[DATA RECORDS Boundary: Start]
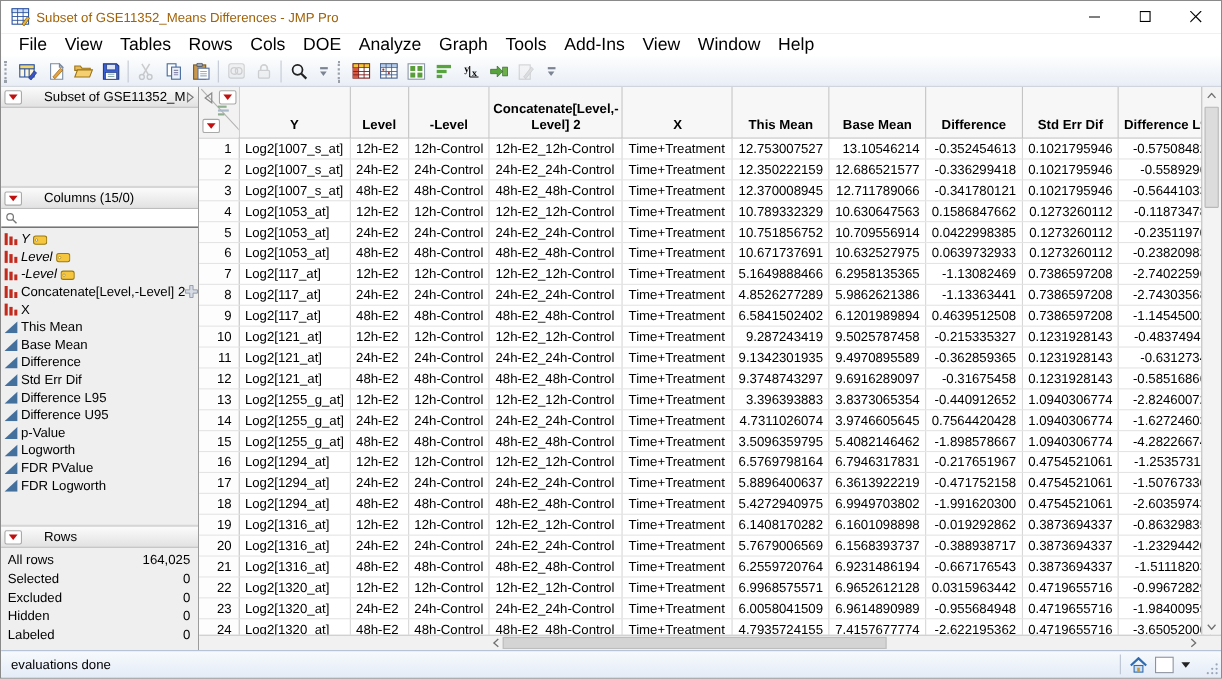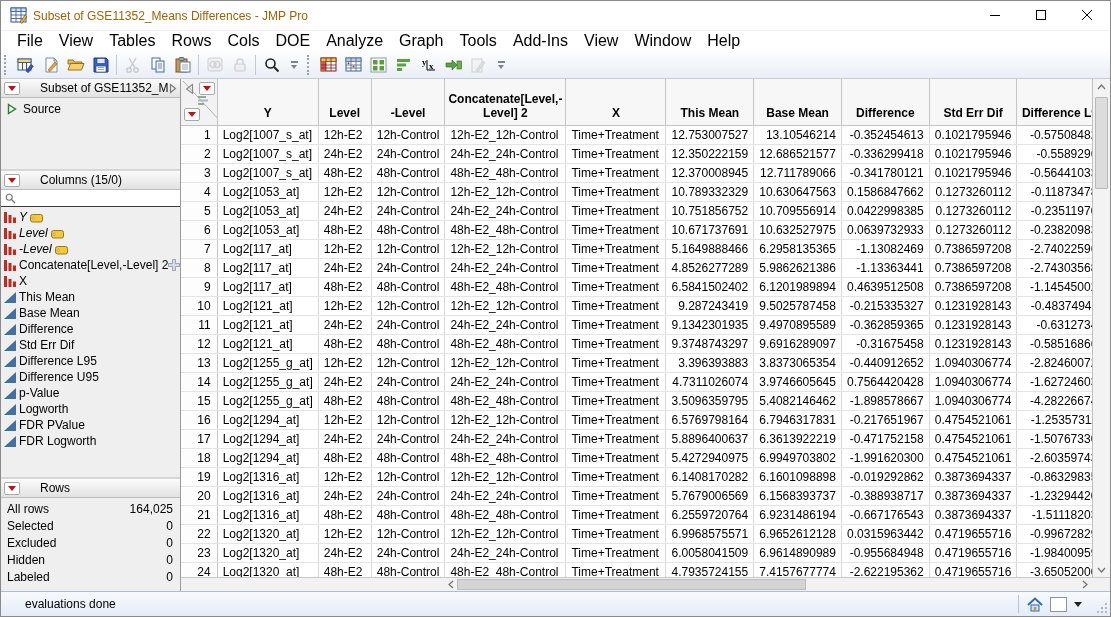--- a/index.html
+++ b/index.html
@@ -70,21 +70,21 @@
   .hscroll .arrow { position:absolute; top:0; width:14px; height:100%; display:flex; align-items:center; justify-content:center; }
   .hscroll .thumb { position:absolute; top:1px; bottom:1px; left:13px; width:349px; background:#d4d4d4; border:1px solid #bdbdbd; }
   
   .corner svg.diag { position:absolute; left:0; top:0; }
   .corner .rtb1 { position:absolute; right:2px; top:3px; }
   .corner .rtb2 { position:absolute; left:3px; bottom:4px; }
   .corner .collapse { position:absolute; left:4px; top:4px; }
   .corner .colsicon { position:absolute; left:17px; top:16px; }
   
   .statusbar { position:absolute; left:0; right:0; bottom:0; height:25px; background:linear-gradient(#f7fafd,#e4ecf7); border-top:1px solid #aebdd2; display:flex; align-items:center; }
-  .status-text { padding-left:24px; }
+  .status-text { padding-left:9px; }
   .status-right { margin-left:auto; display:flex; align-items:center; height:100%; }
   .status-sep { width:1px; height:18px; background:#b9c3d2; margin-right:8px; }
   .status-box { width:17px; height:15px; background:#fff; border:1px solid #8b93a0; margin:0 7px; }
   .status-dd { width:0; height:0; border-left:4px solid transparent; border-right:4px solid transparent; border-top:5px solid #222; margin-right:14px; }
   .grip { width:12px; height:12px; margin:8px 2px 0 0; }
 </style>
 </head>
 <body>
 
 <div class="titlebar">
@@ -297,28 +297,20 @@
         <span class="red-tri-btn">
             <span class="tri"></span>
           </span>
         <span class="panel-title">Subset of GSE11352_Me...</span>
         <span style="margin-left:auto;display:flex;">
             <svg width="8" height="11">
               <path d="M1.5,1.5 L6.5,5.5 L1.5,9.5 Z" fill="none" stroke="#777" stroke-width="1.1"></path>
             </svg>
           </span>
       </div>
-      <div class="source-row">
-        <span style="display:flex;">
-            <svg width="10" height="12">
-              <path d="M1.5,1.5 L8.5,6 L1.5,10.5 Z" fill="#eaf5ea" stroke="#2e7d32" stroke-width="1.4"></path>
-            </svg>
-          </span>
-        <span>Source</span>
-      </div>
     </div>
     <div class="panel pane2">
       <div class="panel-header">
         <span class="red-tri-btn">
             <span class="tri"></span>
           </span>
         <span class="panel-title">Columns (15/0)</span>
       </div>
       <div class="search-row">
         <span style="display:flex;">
[DATA RECORDS Boundary: End]
[DATA RECORDS Boundary: Start]
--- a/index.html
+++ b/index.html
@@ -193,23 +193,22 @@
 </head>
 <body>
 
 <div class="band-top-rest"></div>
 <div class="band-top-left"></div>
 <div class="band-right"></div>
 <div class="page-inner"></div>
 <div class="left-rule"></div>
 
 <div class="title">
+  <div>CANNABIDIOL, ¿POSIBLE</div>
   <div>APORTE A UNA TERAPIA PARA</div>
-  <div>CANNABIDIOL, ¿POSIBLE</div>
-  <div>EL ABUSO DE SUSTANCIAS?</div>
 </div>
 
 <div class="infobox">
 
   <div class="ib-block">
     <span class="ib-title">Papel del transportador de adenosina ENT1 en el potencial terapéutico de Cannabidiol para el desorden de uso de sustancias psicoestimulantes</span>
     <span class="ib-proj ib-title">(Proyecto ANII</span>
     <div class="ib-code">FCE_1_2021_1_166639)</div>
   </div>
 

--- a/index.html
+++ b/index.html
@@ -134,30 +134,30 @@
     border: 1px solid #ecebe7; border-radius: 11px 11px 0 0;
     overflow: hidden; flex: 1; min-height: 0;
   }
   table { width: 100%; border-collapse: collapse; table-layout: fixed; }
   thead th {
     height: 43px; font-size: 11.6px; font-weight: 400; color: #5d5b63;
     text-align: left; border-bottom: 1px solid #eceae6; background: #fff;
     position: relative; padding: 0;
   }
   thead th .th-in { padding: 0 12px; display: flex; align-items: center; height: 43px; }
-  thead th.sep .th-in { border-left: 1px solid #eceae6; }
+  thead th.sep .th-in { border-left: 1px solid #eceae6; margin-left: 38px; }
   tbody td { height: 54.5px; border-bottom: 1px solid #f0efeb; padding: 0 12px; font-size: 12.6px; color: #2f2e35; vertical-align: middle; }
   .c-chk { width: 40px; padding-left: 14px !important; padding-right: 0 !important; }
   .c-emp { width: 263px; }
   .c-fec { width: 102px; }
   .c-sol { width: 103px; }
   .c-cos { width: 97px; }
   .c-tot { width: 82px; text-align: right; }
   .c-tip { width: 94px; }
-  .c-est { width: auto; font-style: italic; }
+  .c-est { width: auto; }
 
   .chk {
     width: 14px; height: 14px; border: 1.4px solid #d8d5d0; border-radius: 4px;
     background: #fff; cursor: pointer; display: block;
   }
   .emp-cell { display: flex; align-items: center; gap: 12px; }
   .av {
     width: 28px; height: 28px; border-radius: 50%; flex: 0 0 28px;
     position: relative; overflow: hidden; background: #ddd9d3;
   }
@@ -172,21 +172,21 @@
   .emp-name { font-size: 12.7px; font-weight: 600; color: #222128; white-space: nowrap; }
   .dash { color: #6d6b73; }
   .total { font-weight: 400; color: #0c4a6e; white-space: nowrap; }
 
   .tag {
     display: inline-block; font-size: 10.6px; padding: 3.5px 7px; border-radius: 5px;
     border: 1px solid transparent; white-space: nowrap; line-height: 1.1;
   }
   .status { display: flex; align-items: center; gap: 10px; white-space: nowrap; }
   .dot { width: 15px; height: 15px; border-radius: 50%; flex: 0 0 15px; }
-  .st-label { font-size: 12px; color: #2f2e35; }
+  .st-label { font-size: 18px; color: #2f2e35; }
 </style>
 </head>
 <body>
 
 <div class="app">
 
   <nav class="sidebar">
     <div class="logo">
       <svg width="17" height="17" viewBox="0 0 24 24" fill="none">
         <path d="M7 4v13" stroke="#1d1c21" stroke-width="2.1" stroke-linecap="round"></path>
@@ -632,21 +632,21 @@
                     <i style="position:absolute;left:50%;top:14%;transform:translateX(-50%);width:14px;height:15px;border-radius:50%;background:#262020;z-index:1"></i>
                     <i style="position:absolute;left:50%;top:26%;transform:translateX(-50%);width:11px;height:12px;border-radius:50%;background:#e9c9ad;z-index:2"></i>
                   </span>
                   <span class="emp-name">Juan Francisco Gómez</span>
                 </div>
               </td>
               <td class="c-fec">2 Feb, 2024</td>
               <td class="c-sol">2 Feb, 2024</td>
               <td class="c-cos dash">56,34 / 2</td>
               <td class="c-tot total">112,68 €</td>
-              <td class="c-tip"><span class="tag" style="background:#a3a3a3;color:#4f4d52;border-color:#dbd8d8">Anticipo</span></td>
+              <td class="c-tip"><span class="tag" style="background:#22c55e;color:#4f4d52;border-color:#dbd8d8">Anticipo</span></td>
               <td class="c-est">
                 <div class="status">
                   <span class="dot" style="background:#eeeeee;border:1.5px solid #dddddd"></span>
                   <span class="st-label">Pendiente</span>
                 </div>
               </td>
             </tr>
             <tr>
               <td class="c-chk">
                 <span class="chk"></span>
[DATA RECORDS Boundary: End]
[DATA RECORDS Boundary: Start]
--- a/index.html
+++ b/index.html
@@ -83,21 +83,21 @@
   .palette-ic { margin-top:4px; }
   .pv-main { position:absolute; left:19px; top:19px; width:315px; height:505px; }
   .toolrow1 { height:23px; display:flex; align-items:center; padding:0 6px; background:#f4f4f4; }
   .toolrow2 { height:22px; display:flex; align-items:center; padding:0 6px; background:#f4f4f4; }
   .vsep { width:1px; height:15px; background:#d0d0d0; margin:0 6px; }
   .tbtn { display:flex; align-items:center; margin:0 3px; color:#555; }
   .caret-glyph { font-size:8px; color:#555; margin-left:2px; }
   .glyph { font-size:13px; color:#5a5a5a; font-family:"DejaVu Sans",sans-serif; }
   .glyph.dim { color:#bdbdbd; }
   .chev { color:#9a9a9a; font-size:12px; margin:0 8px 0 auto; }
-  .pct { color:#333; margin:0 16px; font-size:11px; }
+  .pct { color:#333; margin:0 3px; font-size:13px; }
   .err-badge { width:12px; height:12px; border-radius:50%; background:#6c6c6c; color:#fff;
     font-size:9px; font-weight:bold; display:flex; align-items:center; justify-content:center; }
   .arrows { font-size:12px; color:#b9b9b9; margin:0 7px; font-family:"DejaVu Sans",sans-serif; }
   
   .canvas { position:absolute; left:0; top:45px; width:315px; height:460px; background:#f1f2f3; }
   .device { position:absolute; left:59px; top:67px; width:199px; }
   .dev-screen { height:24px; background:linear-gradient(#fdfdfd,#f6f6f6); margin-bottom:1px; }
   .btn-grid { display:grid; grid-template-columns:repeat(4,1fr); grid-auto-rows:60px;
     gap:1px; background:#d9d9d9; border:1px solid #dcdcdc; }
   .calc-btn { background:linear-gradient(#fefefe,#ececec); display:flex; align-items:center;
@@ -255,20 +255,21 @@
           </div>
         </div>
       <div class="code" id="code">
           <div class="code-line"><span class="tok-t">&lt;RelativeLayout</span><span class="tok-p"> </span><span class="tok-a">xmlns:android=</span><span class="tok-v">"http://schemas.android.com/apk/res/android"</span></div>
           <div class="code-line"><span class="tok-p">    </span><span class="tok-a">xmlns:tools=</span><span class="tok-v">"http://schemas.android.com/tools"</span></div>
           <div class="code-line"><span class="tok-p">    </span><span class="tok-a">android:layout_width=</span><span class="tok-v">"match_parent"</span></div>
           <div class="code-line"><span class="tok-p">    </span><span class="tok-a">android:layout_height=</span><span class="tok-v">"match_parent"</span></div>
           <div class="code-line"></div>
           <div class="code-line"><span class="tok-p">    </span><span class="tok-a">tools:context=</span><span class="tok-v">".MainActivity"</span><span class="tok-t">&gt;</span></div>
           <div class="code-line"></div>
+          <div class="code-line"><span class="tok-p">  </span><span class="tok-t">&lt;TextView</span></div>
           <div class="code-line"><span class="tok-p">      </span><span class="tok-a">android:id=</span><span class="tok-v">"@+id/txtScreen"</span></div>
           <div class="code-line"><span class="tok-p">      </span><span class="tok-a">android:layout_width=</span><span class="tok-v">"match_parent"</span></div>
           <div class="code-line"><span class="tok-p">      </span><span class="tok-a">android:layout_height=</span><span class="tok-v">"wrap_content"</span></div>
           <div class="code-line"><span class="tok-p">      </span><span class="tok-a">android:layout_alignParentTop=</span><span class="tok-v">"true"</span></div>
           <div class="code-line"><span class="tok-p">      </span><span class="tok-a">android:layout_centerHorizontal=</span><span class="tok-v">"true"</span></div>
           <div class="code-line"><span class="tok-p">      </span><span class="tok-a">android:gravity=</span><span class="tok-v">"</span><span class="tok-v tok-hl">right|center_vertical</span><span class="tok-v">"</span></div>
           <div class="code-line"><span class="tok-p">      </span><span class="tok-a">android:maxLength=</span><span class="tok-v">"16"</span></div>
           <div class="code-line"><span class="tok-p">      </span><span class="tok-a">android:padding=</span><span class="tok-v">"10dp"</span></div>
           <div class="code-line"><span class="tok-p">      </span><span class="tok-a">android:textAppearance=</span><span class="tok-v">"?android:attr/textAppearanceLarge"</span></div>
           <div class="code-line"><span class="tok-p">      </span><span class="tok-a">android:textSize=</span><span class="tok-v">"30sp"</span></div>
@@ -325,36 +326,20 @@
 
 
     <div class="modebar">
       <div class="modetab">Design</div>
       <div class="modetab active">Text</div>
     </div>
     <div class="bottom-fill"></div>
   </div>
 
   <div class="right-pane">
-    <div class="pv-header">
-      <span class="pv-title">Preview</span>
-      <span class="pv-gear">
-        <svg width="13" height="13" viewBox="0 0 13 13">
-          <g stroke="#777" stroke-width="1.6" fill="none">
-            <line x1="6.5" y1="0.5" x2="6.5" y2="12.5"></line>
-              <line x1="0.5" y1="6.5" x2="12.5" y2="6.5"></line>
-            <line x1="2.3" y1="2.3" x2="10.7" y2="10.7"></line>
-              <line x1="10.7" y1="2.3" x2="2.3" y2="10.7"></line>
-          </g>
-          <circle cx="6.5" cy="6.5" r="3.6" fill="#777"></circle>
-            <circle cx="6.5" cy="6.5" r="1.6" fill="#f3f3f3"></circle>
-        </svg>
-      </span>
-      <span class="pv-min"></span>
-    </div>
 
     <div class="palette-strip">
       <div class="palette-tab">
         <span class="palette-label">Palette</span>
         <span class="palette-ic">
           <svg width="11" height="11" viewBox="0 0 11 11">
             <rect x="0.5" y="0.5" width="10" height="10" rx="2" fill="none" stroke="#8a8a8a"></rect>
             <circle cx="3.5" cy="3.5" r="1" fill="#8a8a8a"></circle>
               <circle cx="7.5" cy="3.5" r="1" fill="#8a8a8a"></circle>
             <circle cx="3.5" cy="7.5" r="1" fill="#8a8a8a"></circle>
[DATA RECORDS Boundary: End]
■ WORK ORDER: From the data above, output only the lines between the line containing "54.5px; border-bottom: 1px" and the line containing "82px; text-align: right;", inclusive, exactly as written.

■ SOLUTION TO THE EXERCISE:
   tbody td { height: 54.5px; border-bottom: 1px solid #f0efeb; padding: 0 12px; font-size: 12.6px; color: #2f2e35; vertical-align: middle; }
   .c-chk { width: 40px; padding-left: 14px !important; padding-right: 0 !important; }
   .c-emp { width: 263px; }
   .c-fec { width: 102px; }
   .c-sol { width: 103px; }
   .c-cos { width: 97px; }
   .c-tot { width: 82px; text-align: right; }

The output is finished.